_PROMPT_. The required output is the exact run of lines in the listing below from the line holding "-22,7 +22,7 @@" through the line holding "-63,7 +63,6 @@", with no pictures.
§ §
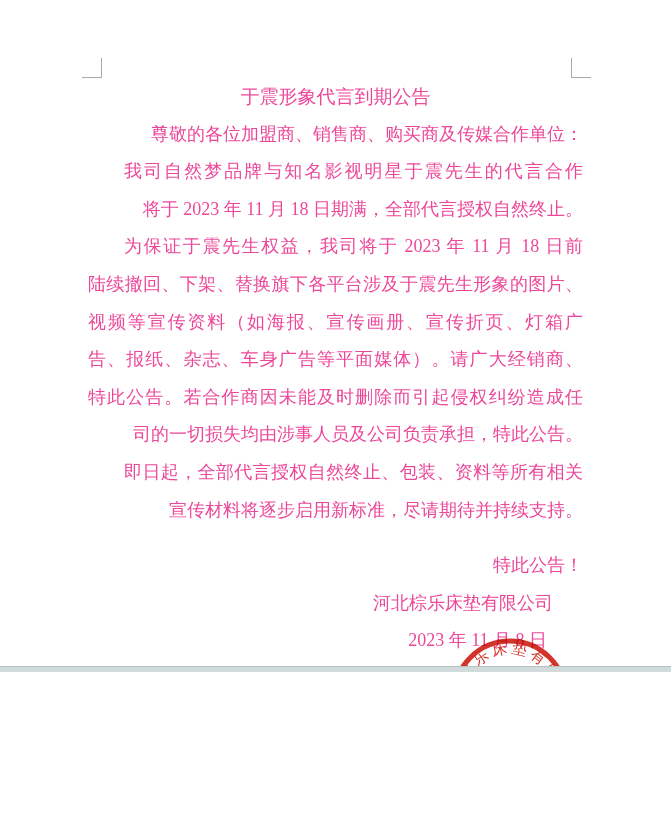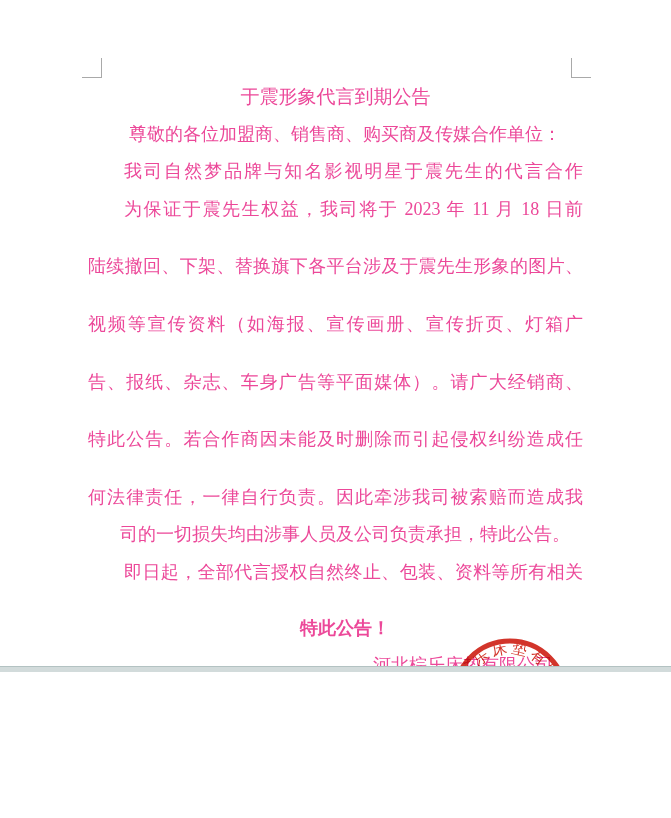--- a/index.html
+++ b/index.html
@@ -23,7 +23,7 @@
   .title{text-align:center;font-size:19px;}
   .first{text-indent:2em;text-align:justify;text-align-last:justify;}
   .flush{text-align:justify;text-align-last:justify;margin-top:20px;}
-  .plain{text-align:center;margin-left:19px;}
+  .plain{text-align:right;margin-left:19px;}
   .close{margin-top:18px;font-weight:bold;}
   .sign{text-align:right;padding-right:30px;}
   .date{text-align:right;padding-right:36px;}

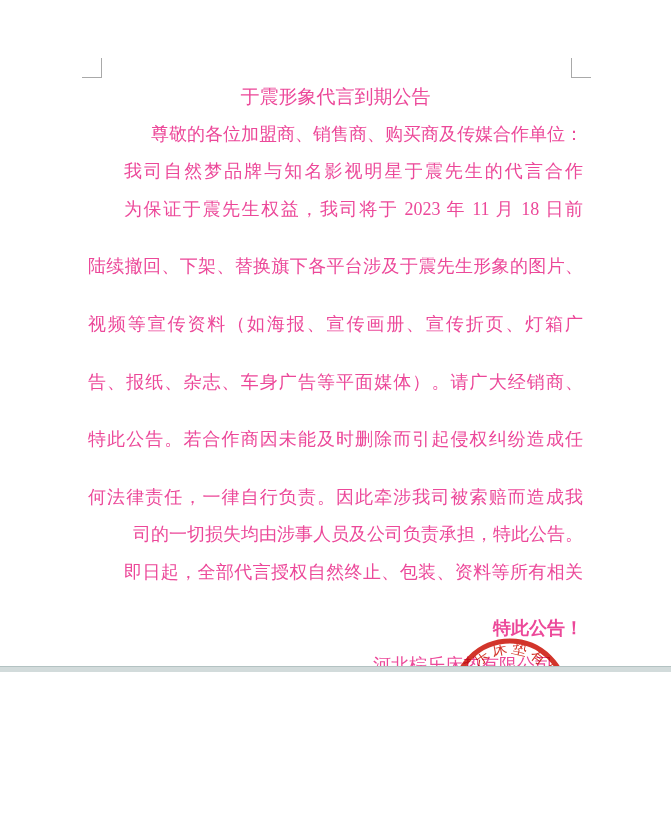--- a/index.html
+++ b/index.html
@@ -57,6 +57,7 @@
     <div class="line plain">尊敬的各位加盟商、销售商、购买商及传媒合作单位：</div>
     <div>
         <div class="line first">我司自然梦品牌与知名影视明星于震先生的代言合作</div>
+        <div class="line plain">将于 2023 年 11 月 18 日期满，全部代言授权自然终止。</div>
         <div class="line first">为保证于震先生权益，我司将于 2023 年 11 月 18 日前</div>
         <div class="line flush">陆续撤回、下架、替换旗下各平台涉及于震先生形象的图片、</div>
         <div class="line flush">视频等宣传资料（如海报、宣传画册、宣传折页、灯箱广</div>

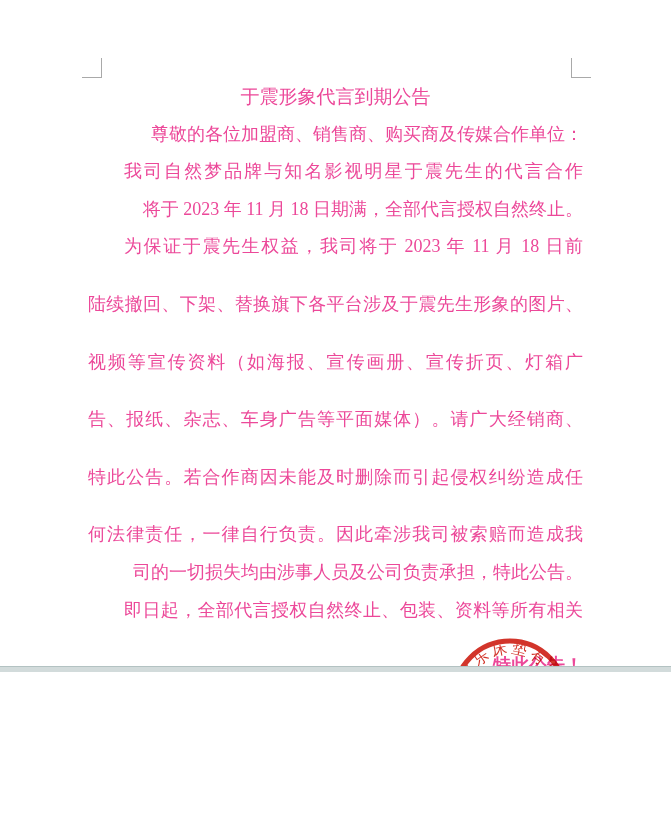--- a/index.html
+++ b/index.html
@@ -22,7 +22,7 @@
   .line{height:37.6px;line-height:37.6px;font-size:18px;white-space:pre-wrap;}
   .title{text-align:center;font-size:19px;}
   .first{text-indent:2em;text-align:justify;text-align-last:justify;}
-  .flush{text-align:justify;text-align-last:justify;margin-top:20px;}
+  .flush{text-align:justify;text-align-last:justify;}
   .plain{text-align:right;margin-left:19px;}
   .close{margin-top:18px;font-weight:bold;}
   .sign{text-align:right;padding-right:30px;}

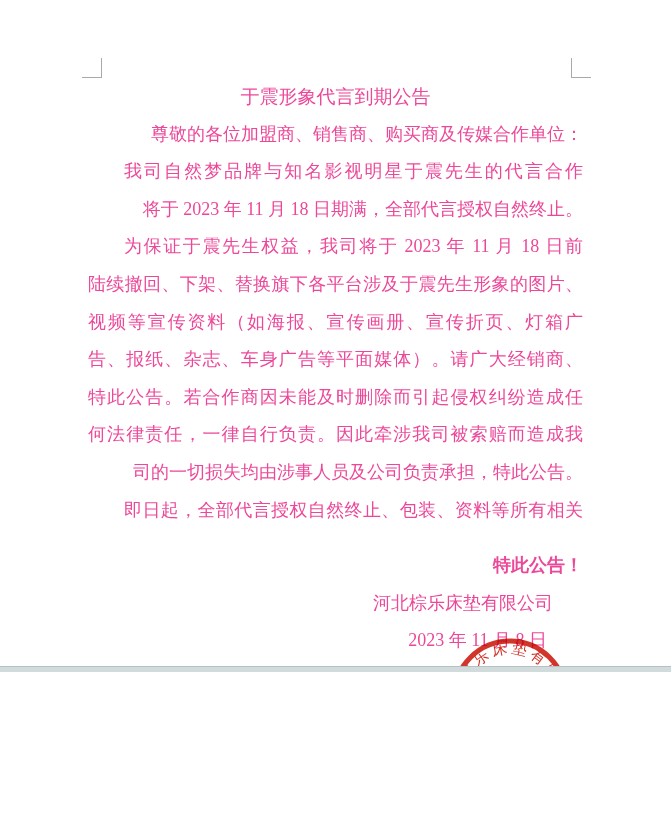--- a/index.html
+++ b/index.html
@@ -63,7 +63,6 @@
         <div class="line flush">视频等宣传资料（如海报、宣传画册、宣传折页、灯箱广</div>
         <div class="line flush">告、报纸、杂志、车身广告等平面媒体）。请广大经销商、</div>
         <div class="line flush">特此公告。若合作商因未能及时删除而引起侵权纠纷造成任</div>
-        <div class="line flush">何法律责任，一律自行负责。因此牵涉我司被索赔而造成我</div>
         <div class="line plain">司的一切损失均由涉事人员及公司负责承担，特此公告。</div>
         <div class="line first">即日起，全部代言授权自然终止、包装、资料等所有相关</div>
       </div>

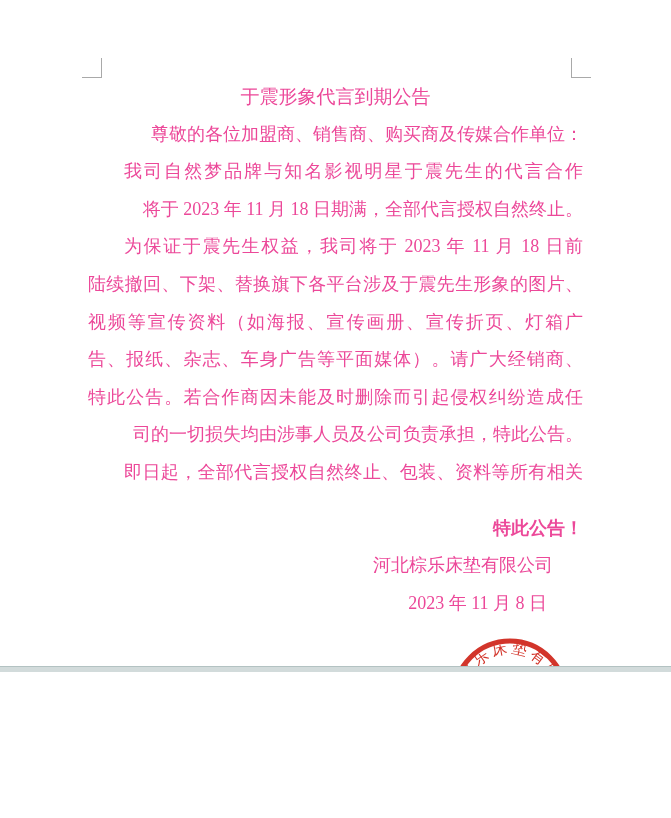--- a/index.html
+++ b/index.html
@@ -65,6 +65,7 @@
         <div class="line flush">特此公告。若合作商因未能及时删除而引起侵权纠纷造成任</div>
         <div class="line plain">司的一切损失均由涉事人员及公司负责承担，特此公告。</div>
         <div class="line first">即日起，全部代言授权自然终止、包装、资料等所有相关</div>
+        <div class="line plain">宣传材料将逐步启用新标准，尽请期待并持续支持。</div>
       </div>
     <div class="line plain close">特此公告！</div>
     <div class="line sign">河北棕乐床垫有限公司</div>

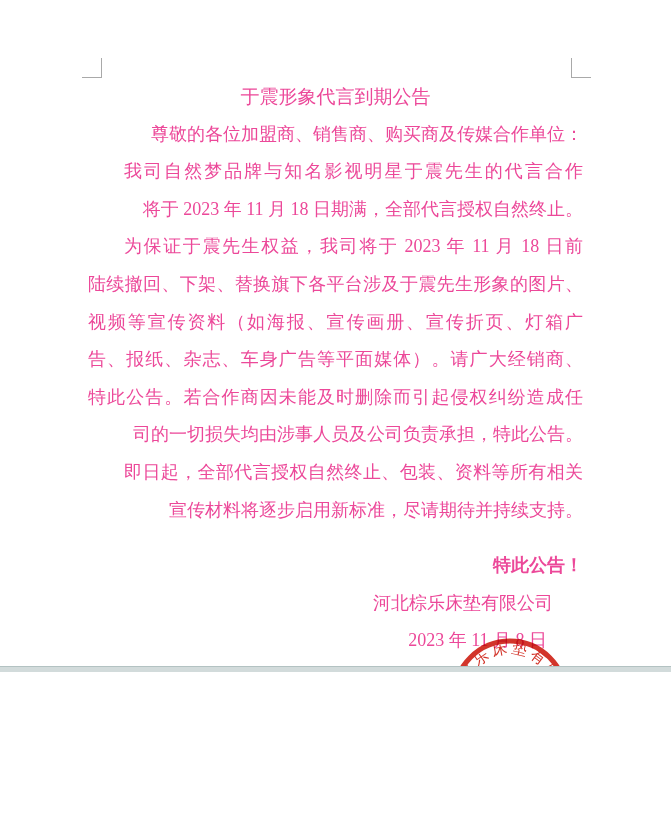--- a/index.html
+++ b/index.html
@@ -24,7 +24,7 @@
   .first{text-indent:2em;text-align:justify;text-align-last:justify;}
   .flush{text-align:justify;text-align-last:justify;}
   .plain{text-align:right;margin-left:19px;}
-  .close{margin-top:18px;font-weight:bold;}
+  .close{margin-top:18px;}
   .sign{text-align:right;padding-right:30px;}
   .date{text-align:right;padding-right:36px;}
§ §
_TASK SOLUTION_.
@@ -22,7 +22,7 @@
   .line{height:37.6px;line-height:37.6px;font-size:18px;white-space:pre-wrap;}
   .title{text-align:center;font-size:19px;}
   .first{text-indent:2em;text-align:justify;text-align-last:justify;}
-  .flush{text-align:justify;text-align-last:justify;margin-top:20px;}
+  .flush{text-align:justify;text-align-last:justify;}
   .plain{text-align:right;margin-left:19px;}
   .close{margin-top:18px;font-weight:bold;}
   .sign{text-align:right;padding-right:30px;}

--- a/index.html
+++ b/index.html
@@ -63,7 +63,6 @@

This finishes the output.